── Data shown

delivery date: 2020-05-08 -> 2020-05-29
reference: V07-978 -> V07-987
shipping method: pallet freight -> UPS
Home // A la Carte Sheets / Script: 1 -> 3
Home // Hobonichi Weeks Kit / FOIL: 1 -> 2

────
── Data shown

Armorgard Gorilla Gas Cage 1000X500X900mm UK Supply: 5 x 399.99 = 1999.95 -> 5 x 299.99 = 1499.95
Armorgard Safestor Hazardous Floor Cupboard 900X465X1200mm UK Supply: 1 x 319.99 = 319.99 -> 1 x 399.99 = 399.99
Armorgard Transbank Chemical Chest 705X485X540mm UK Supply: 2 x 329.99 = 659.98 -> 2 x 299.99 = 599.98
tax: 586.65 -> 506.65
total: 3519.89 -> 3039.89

────

The task
Reply with the number of lines in the preceding entries that contain "Supply", and no other words.

Output for this exercise
3